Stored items
== Segment start ==

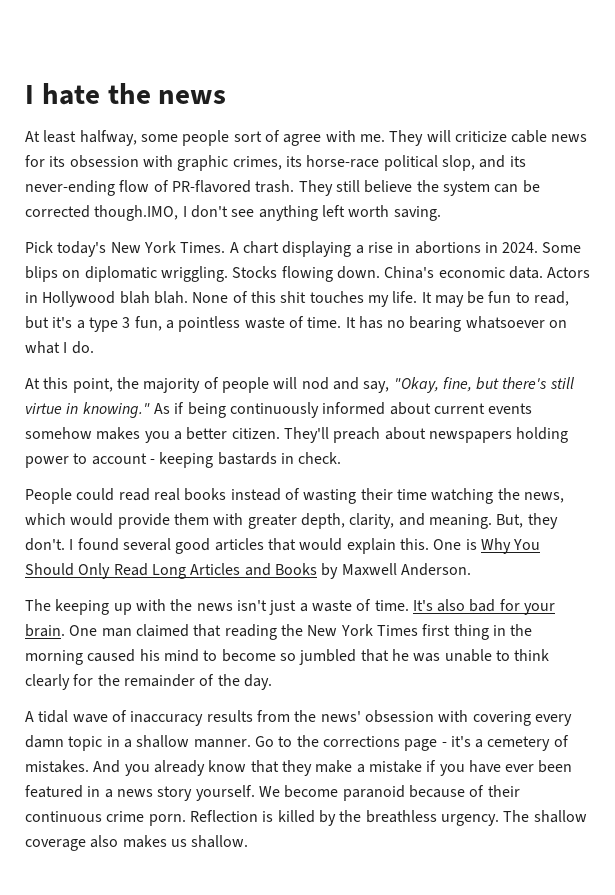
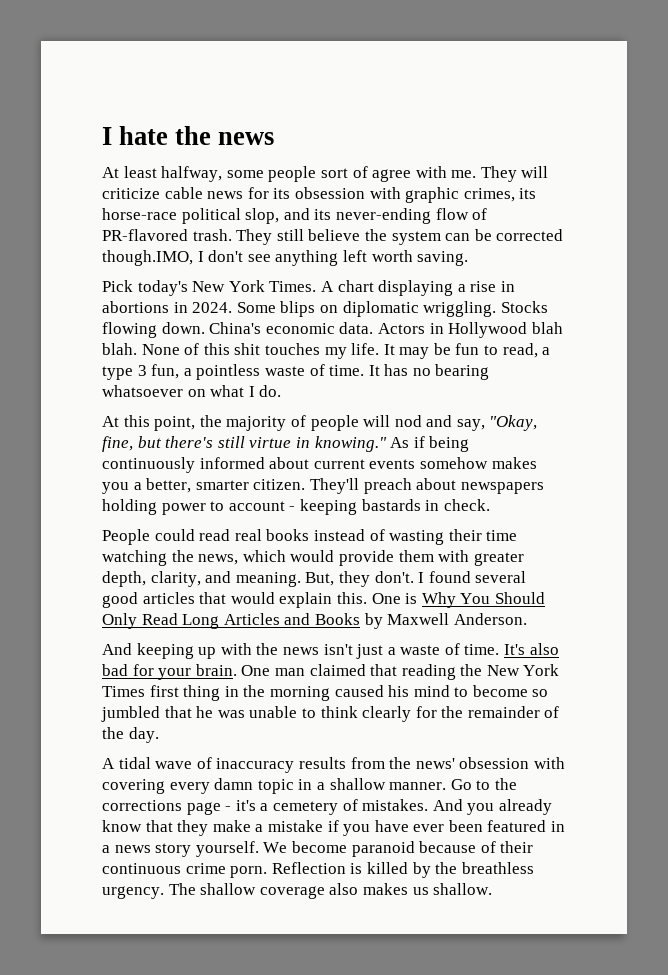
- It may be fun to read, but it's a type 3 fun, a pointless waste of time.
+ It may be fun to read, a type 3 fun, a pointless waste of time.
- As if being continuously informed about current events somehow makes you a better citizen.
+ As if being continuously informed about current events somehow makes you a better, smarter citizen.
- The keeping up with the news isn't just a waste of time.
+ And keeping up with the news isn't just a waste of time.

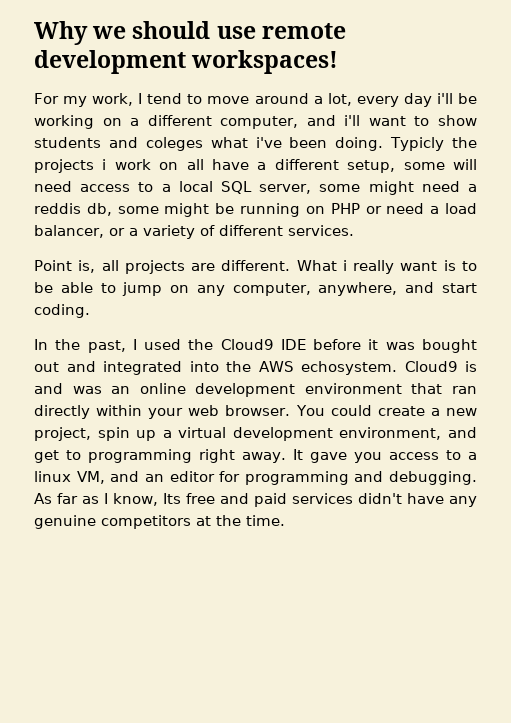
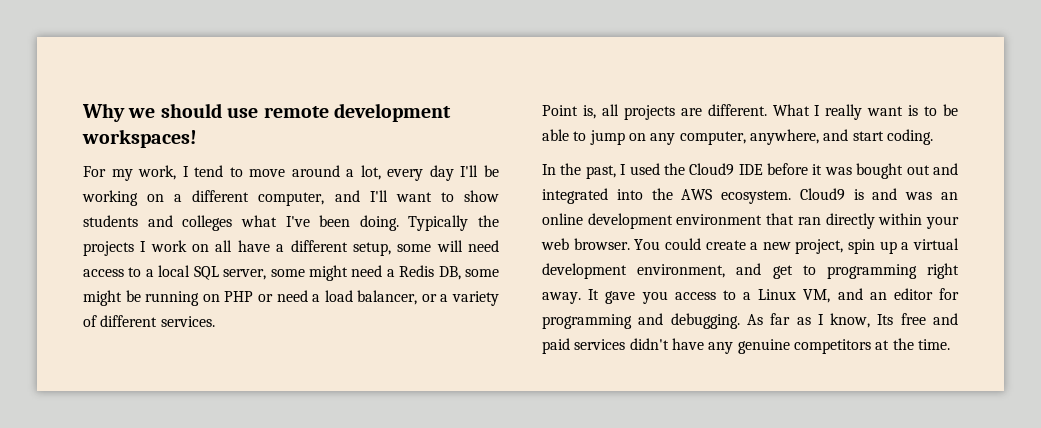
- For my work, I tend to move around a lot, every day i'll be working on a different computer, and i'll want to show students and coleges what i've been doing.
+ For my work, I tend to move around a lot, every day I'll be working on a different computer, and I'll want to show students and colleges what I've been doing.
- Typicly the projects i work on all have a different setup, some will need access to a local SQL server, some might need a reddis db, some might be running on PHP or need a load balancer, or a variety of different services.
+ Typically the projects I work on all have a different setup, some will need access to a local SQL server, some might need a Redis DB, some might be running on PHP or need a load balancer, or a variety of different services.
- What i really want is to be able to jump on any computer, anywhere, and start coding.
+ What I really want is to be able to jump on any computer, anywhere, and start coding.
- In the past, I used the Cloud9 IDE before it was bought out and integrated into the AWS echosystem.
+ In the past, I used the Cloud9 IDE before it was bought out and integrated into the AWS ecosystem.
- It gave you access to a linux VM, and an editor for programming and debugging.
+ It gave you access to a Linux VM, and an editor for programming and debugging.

== Segment end ==

## WHAT NEEDS TO BE DONE
From the records above, copy every line that includes the word "anywhere".

## ANSWER SECTION
- What i really want is to be able to jump on any computer, anywhere, and start coding.
+ What I really want is to be able to jump on any computer, anywhere, and start coding.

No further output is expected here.